─── Record set ───

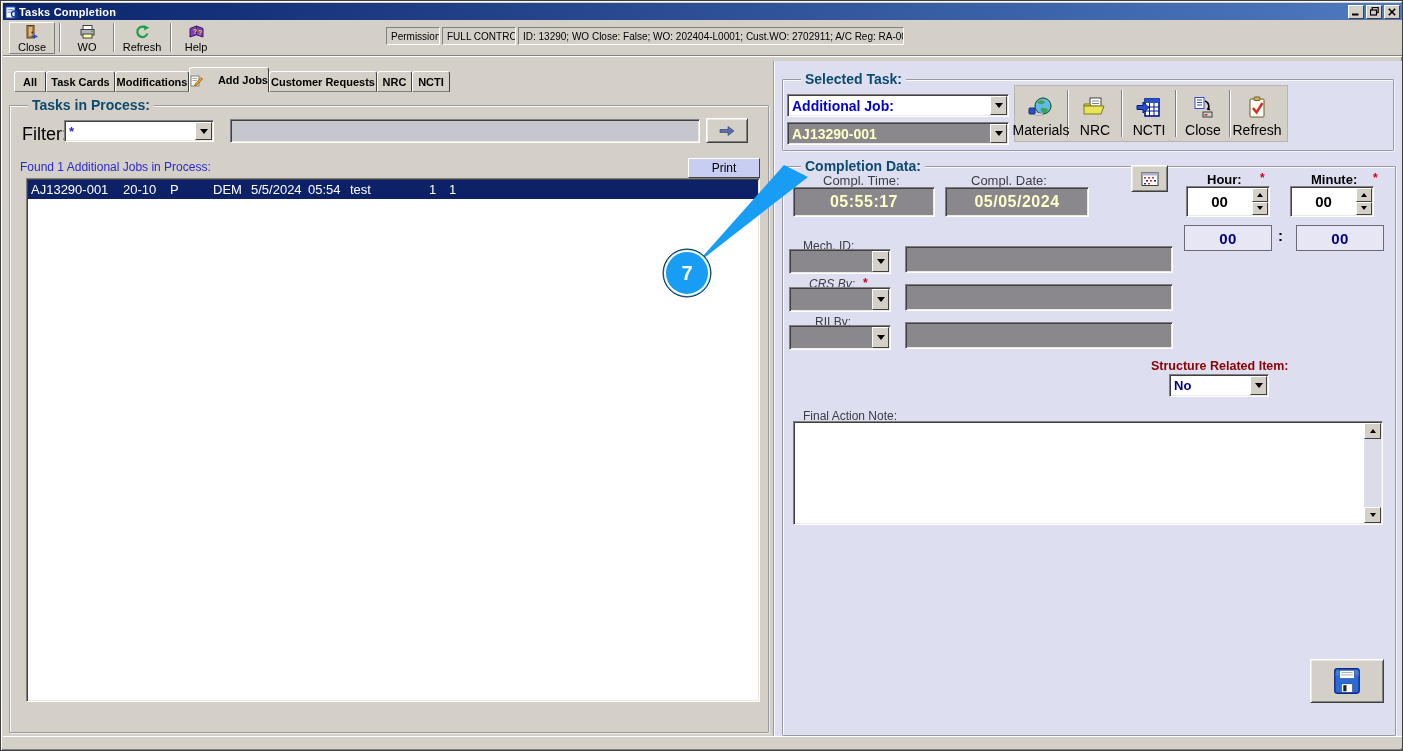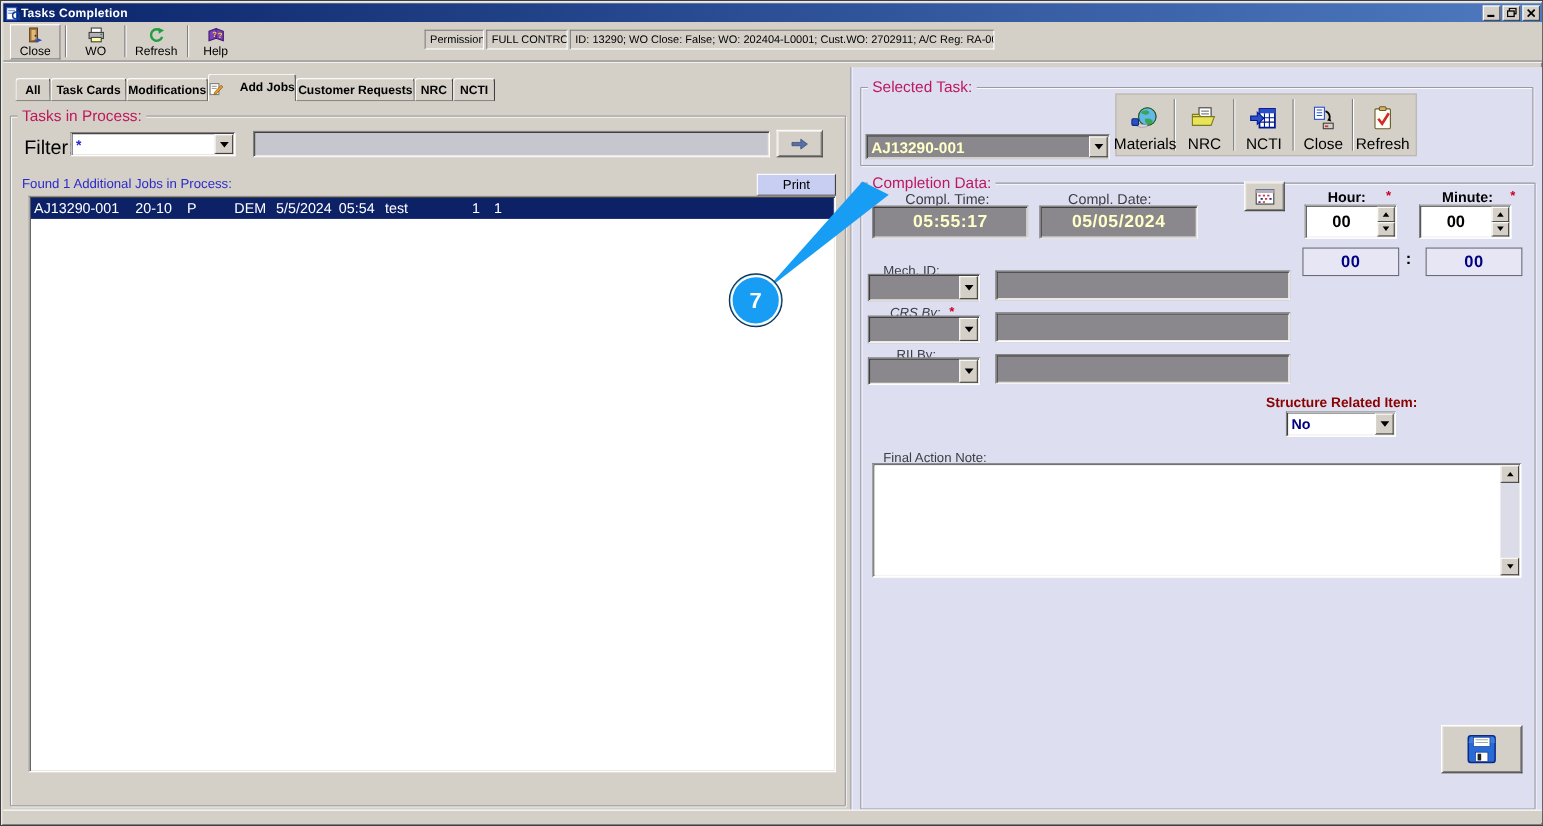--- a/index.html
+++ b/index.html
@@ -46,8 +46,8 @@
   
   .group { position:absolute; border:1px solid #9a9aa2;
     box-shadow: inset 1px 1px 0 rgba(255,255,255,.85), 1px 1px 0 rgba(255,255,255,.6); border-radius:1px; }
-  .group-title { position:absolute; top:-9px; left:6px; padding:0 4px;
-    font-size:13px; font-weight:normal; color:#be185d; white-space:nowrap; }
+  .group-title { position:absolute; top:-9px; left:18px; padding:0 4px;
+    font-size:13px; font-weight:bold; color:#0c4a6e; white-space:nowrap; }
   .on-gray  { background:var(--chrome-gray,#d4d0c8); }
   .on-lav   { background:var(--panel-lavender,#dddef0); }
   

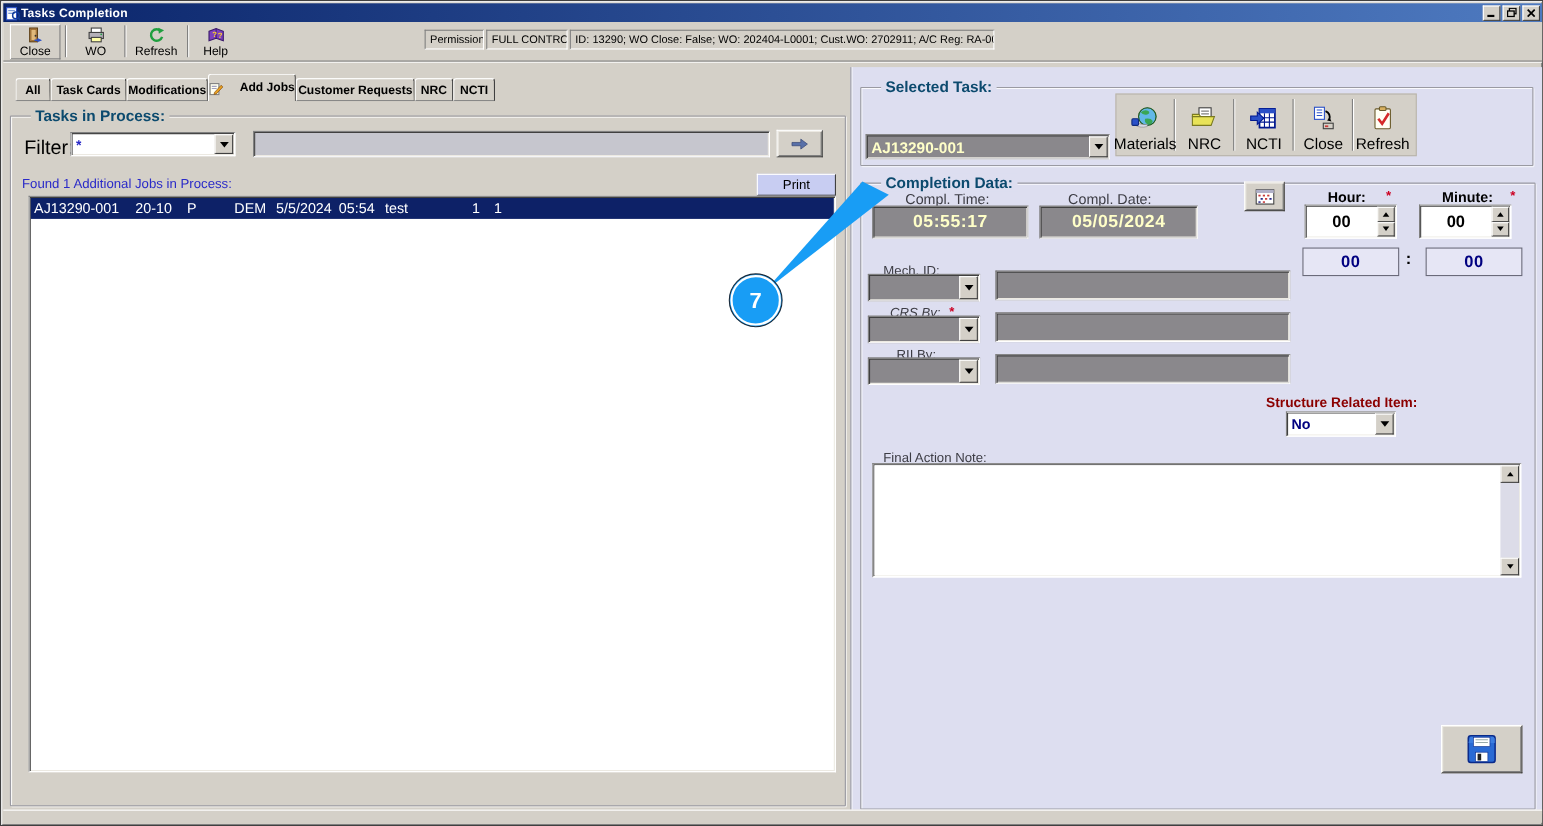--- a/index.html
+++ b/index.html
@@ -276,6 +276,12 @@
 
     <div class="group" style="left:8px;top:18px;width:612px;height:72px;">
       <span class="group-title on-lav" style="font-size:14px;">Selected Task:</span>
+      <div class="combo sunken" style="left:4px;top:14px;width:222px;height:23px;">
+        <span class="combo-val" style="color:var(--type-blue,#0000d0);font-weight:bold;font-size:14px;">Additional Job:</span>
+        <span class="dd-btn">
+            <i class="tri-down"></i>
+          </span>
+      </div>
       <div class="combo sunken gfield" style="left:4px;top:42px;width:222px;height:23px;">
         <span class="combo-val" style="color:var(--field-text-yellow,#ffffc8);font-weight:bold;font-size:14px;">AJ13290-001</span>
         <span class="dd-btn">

───

§ **Task brief**
Write the records out again in full, exactly, and skip every picture.

§ **Exercise answer**
--- a/index.html
+++ b/index.html
@@ -46,8 +46,8 @@
   
   .group { position:absolute; border:1px solid #9a9aa2;
     box-shadow: inset 1px 1px 0 rgba(255,255,255,.85), 1px 1px 0 rgba(255,255,255,.6); border-radius:1px; }
-  .group-title { position:absolute; top:-9px; left:6px; padding:0 4px;
-    font-size:13px; font-weight:normal; color:#be185d; white-space:nowrap; }
+  .group-title { position:absolute; top:-9px; left:18px; padding:0 4px;
+    font-size:13px; font-weight:bold; color:#0c4a6e; white-space:nowrap; }
   .on-gray  { background:var(--chrome-gray,#d4d0c8); }
   .on-lav   { background:var(--panel-lavender,#dddef0); }
   

--- a/index.html
+++ b/index.html
@@ -276,6 +276,12 @@
 
     <div class="group" style="left:8px;top:18px;width:612px;height:72px;">
       <span class="group-title on-lav" style="font-size:14px;">Selected Task:</span>
+      <div class="combo sunken" style="left:4px;top:14px;width:222px;height:23px;">
+        <span class="combo-val" style="color:var(--type-blue,#0000d0);font-weight:bold;font-size:14px;">Additional Job:</span>
+        <span class="dd-btn">
+            <i class="tri-down"></i>
+          </span>
+      </div>
       <div class="combo sunken gfield" style="left:4px;top:42px;width:222px;height:23px;">
         <span class="combo-val" style="color:var(--field-text-yellow,#ffffc8);font-weight:bold;font-size:14px;">AJ13290-001</span>
         <span class="dd-btn">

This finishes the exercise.